Пришлось удовольствоваться черт знает чем, перекованным под непосредственным моим надзором в нечто, напоминающее "драконий коготь". Шустро перекованным, между прочим, и довольно похожим на то, что нужно. Так что зря я — на кузнеца. Он кузнец хороший.
— Эй! — окликают с надвратной, — Адван! Ты, это… куда?
— В развалины, парни, — встряхиваю веревку с крюком и сеть, что переброшена, свернутая, через другое плечо, — На летуна вашего сеть поставлю.
— На нечисть? — ахает Малец.
— Да какая ж он нечисть, — фыркаю, и парни возмущенно галдят:
— А кто ж тогда? Ангел, что ль?
— Сам-настоящая нечисть и есть — по воздуху летаеть, видано ли дело…
— Коли он стрел обычных боится, летун ваш, стало быть — не нечисть, а какая-нибудь тварь.
— Что тварь, что нечисть…
— Не скажи, друг, не скажи. Арварана вот возьми — что он, нечисть тебе, что ли?
— А эт кто еще — арваран?
— Погодь-погодь, арварановка?..
— Во-во. Они ее и делают, арвараны. "Арваранское пойло", так в Каорене и называется. И мы, люди, пьем да нахваливаем. И в армии в каоренской арвараны служат. Крепкие ребята, доложу я вам. А еще оборотни — лагвасы там, гоары — тоже лямку солдатскую тянут. Так что, парни, нечисть — это нечисть, нечисти я сроду не встречал, а с тварями и спина к спине дрался, и выпивал по случаю, и, гм… — оборвал себя.

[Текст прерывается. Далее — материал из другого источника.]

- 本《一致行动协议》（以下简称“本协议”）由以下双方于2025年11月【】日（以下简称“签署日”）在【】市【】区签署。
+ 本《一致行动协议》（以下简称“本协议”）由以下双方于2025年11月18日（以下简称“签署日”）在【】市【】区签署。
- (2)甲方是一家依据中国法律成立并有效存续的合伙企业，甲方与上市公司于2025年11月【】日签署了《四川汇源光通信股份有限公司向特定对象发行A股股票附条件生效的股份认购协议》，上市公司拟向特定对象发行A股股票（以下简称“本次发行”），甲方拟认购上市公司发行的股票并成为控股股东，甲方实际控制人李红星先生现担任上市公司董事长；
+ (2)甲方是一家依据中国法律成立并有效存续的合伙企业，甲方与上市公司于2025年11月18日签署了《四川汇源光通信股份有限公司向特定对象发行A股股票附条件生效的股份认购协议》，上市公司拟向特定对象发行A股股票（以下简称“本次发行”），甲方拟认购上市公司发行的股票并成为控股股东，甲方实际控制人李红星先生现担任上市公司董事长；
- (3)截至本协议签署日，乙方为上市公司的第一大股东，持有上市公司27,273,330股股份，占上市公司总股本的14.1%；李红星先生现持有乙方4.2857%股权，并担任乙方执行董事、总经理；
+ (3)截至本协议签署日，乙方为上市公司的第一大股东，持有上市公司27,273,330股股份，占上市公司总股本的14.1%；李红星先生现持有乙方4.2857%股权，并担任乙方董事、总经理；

Негоже мужчине победами своими хвалиться.
Все трое стражников аж со стены свесились.
— Тю! Неужто — того? Этого, то есть?
— А то, — ухмыляюсь.
Хороша была девочка, черная кошаточка, ночная лагвасочка.
— Ну?
— Чего ну? Не запрягал, а нукаешь.
— Да не. Ну, и как, то есть?
— О! — показываю большой палец.
— И — того? Не зачаровала?
— Тьфу на вас, темень вы беспросветная! Сказано же — не умеют твари колдовать, не-у-ме-ют! Ладно, я тут лясы с вами точу, а мне дело делать надо. Жалко, в помощь никого не взять…
И так почитай половина народу на службу попрется, нельзя стены оголять.

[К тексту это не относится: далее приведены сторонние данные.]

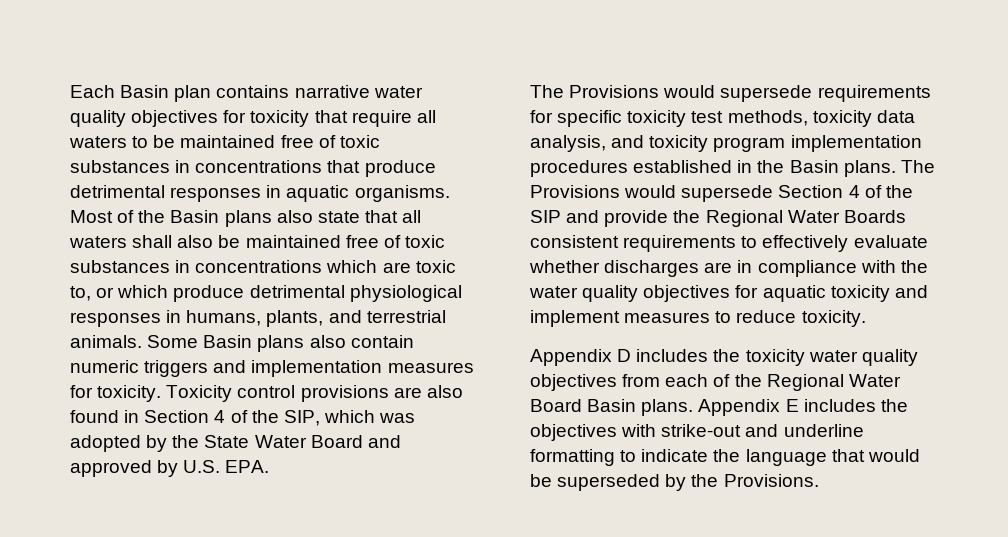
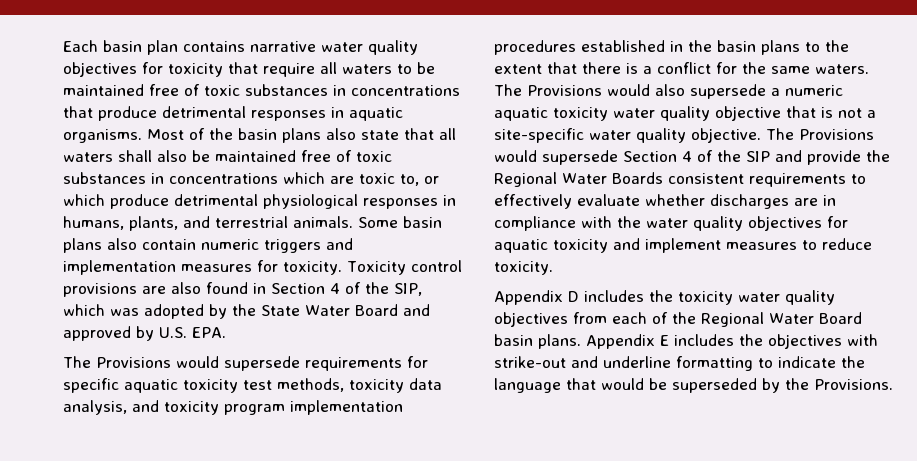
- Each Basin plan contains narrative water quality objectives for toxicity that require all waters to be maintained free of toxic substances in concentrations that produce detrimental responses in aquatic organisms.
+ Each basin plan contains narrative water quality objectives for toxicity that require all waters to be maintained free of toxic substances in concentrations that produce detrimental responses in aquatic organisms.
- Most of the Basin plans also state that all waters shall also be maintained free of toxic substances in concentrations which are toxic to, or which produce detrimental physiological responses in humans, plants, and terrestrial animals.
+ Most of the basin plans also state that all waters shall also be maintained free of toxic substances in concentrations which are toxic to, or which produce detrimental physiological responses in humans, plants, and terrestrial animals.
- Some Basin plans also contain numeric triggers and implementation measures for toxicity.
+ Some basin plans also contain numeric triggers and implementation measures for toxicity.
- The Provisions would supersede requirements for specific toxicity test methods, toxicity data analysis, and toxicity program implementation procedures established in the Basin plans.
+ The Provisions would supersede requirements for specific aquatic toxicity test methods, toxicity data analysis, and toxicity program implementation procedures established in the basin plans to the extent that there is a conflict for the same waters. The Provisions would also supersede a numeric aquatic toxicity water quality objective that is not a site-specific water quality objective.
- Appendix D includes the toxicity water quality objectives from each of the Regional Water Board Basin plans.
+ Appendix D includes the toxicity water quality objectives from each of the Regional Water Board basin plans.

— Так там же пост, Адван. Пост, в развалинах-то.
— Точно! Вот башка дурная. Пост мне и поможет сеточку приспособить. Ну, бывайте, парни. К ужину вернусь, может, пораньше.

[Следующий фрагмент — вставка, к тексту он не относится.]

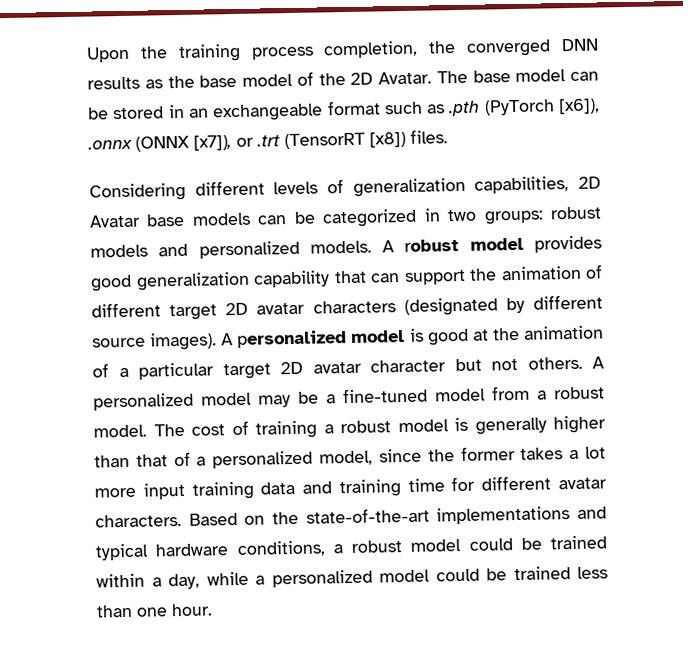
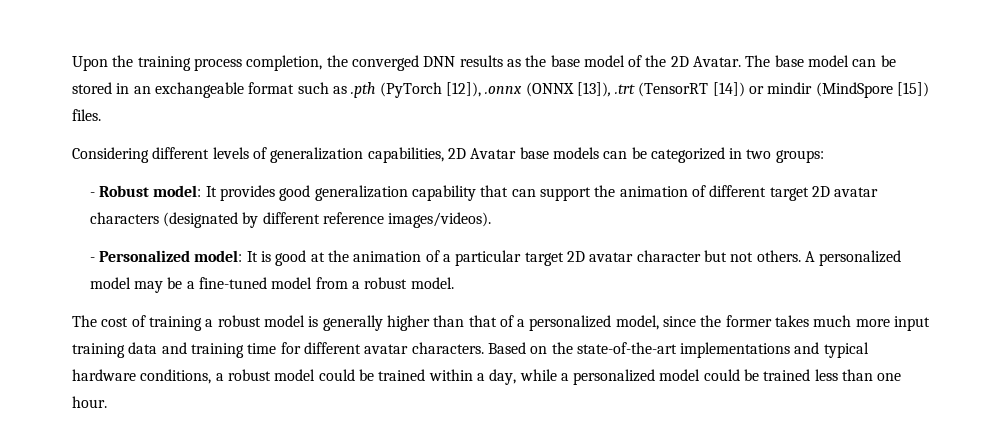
- The base model can be stored in an exchangeable format such as .pth (PyTorch [x6]), .onnx (ONNX [x7]), or .trt (TensorRT [x8]) files.
+ The base model can be stored in an exchangeable format such as .pth (PyTorch [12]), .onnx (ONNX [13]), .trt (TensorRT [14]) or mindir (MindSpore [15]) files.
- Considering different levels of generalization capabilities, 2D Avatar base models can be categorized in two groups: robust models and personalized models. A robust model provides good generalization capability that can support the animation of different target 2D avatar characters (designated by different source images). A personalized model is good at the animation of a particular target 2D avatar character but not others.
+ Considering different levels of generalization capabilities, 2D Avatar base models can be categorized in two groups:
+ - Robust model: It provides good generalization capability that can support the animation of different target 2D avatar characters (designated by different reference images/videos).
+ - Personalized model: It is good at the animation of a particular target 2D avatar character but not others.
- A personalized model may be a fine-tuned model from a robust model. The cost of training a robust model is generally higher than that of a personalized model, since the former takes a lot more input training data and training time for different avatar characters.
+ A personalized model may be a fine-tuned model from a robust model.
+ The cost of training a robust model is generally higher than that of a personalized model, since the former takes much more input training data and training time for different avatar characters.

По правде говоря, нет у меня никакой охоты тут болтаться, пока службу поют, эту, на, как его… День Посвящения. Не люблю шуму да толкотни. Лучше в развалинах пережду, заодно и пост тамошний вздрючу.
— Слышь, Адван, — Глазастый перегнулся через стену, — На-кося вот, возьми. Жратва здеся. Хлебец, мясцо. Перекусишь.
Я поймал сброшенный узелок:
— Благодарствую, друг.
Да и двинул к развалинам.
Альсарена Треверра
— "… и дошло до Царя в славном граде Лебестоне, что не устрашился молодой Карвелег огненной казни учителя своего, и что в селах и городах проповедует он о Едином Боге, и уже многих в веру свою обратил. И что обряды он творит над многими, и называет обряды сии — Посвящением В Истину, а веру в Единого — Истинной Верой. И приказал Царь привести к нему во дворец Карвелега, ученика Альберена Андакадара, ибо не давало ему покоя чудо Дня Цветения. И искали Карвелега повсюду стражи и воины храма, но не нашли и возвратились ни с чем к господину своему. И прогневался тогда Царь и сказал во гневе: "Сам пойду искать". Снял он одежды царские, надел одежды купеческие, взял он деньги, и коней, и слуг, и поехал на поиски Карвелега, ученика Андакадара".